I expect people to be honest with me. I would rather know if someone is unhappy with me or my actions so that I can either explain myself or my actions or ultimately make changes to myself and my actions if necessary. Because I expect this, I suppose I expect my friends and family to feel the same way. But apparently, this isn't how a lot of people feel. Apparently, a lot of people don't care to hear what you have to say if what you have to say is in any kind of opposition to what they're currently thinking/doing/acting/etc.
So, is it better to be honest with people and suffer the consequences as they come while being true to your own feelings and sense of self? Or is it better to say and do what's expected of you by others in order to keep those close to you happy and content, even if it goes against what your inner self is telling you?
I honestly want to know, because so far, I can't seem to win either way. I don't want to isolate myself for the sake of principles, necessarily, yet at the same time, I don't want to present a fake and dishonest facade to the people I care about simply because that's the face that's easiest for them to see and accept.
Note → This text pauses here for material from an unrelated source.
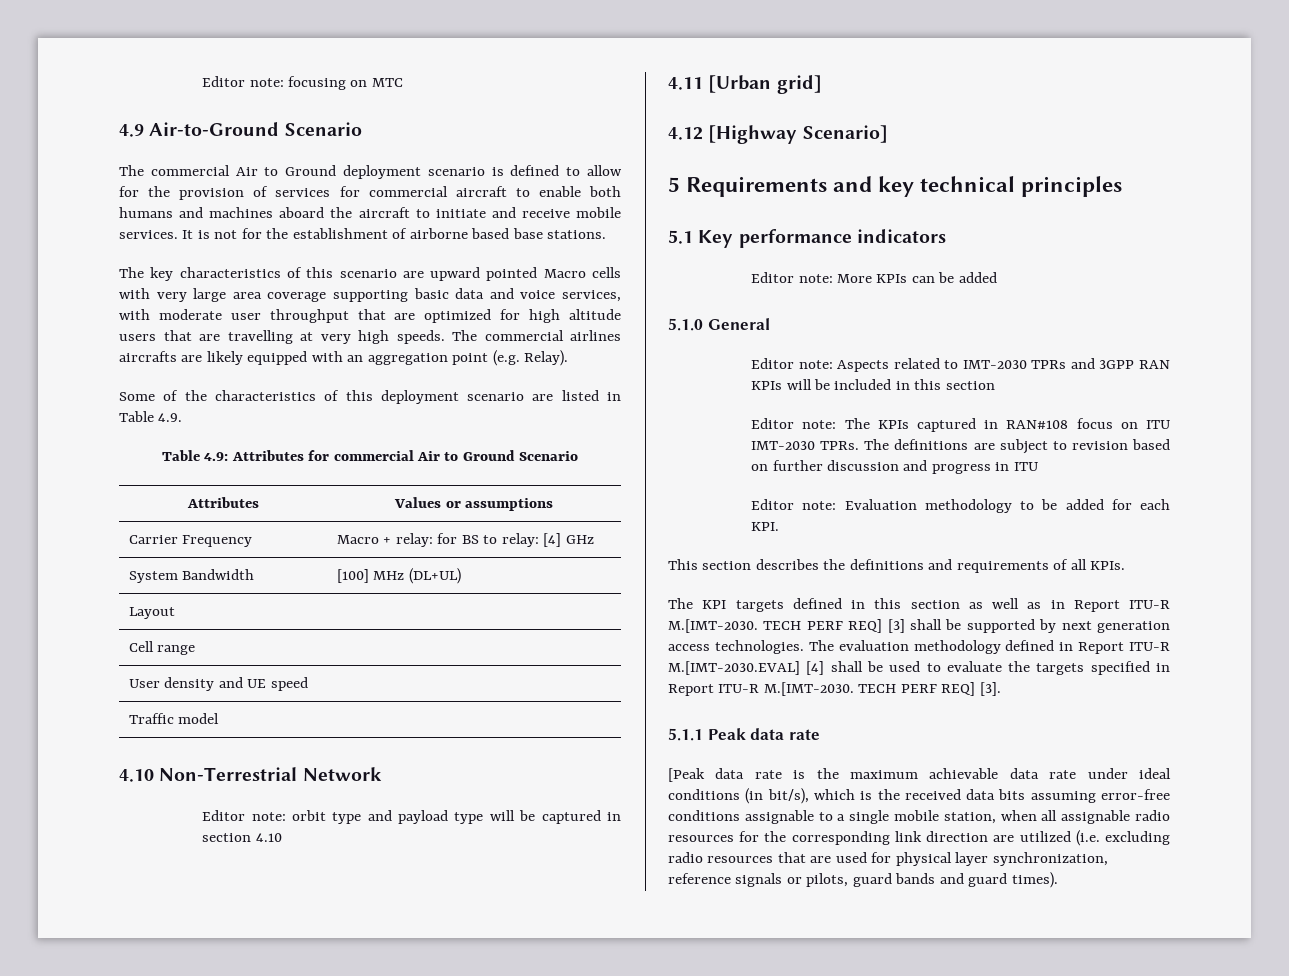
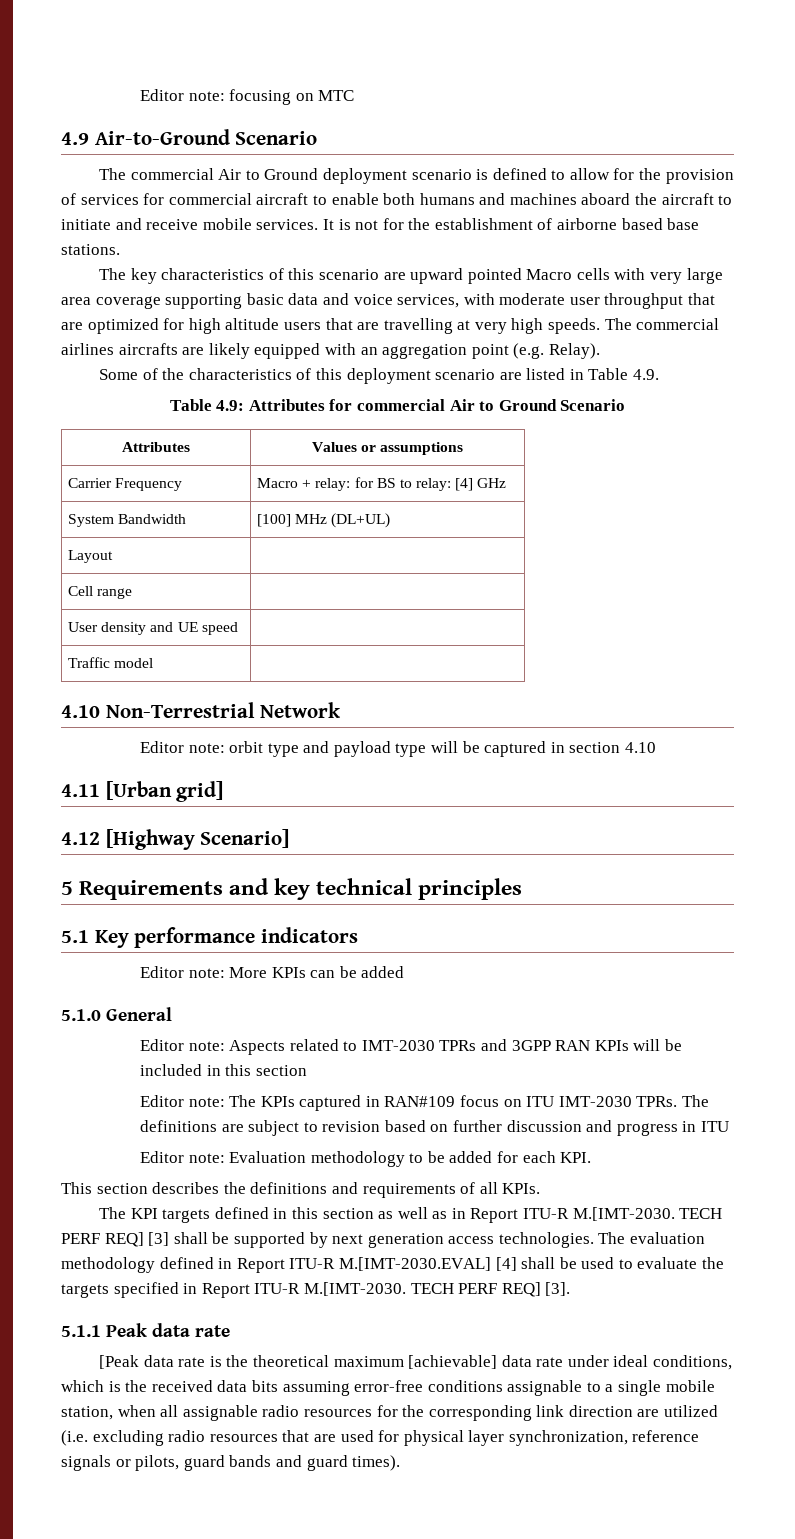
- Editor note: The KPIs captured in RAN#108 focus on ITU IMT-2030 TPRs.
+ Editor note: The KPIs captured in RAN#109 focus on ITU IMT-2030 TPRs.
- [Peak data rate is the maximum achievable data rate under ideal conditions (in bit/s), which is the received data bits assuming error-free conditions assignable to a single mobile station, when all assignable radio resources for the corresponding link direction are utilized (i.e. excluding radio resources that are used for physical layer synchronization, reference signals or pilots, guard bands and guard times).
+ [Peak data rate is the theoretical maximum [achievable] data rate under ideal conditions, which is the received data bits assuming error-free conditions assignable to a single mobile station, when all assignable radio resources for the corresponding link direction are utilized (i.e. excluding radio resources that are used for physical layer synchronization, reference signals or pilots, guard bands and guard times).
And I can't seem to find a middle ground anywhere.
If you have thoughts or input, I invite them. And even if I don't necessarily like or agree with what you've said, I will still be grateful that you said it and I will take it into consideration. If I've learned anything in the three and a half years I've been married, it's that sometimes you have to take a step back and consider that what someone is saying might make sense, even if it goes against everything you've believed up until this point. Sometimes, you do have to change your perspective.
You can do both. You can be honest and true to yourself, but learn when it is not appropriate to just cling to that.
ReplyDeleteYou can say the right thing and not be confrantational while still be honest and true to yourself, you just have to find the balance.
I've actually been going through some of the same shifts... So I get what you're saying 1000%.
ReplyDeleteI have chosen the honest side of the line. If i can't say something honest, then i don't contribute to the conversation. Buffering what is real to you in order to keep others content only gives you the illusion of safety. Maybe we feel comfortable for a little while by evading their reactions.
I have been using Quantum Entrainment by Dr. Kinslow. If that sounds complicated, it's not. It is a quick meditation you can do that will help you step out of the whirlwind, calm down and take an objective view.
There are a lot of people on this planet. You might be losing some as you go through changes, but the right ones will show up.
I've lost some relationships and deepened others because of my shift in attitude.
In the end, you gain more respect from yourself and others. And by being honest, you show others how to do it, too. I didn't learn how to be strong on my own... I had examples to follow and I'm grateful that they didn't decide to back down during their growth process.
Good luck!
I believe the key here is rather you were asked for you opinion/advice/input. If you are asked about something then I believe you should be honest. However, I think there are time that we have opinions/advice/input on things that may be different from someone else's and we should bite our tongues and not give it just simply cause we weren't asked or it is non of our business. I find myself in these kinds of situations a lot and when I was younger I may have spoken my mind, and caused problems. But as I have grown older, I have learned that sometimes it just causes hard feelings and pain. So I have to ask my self is my opinion/advice/input really that important.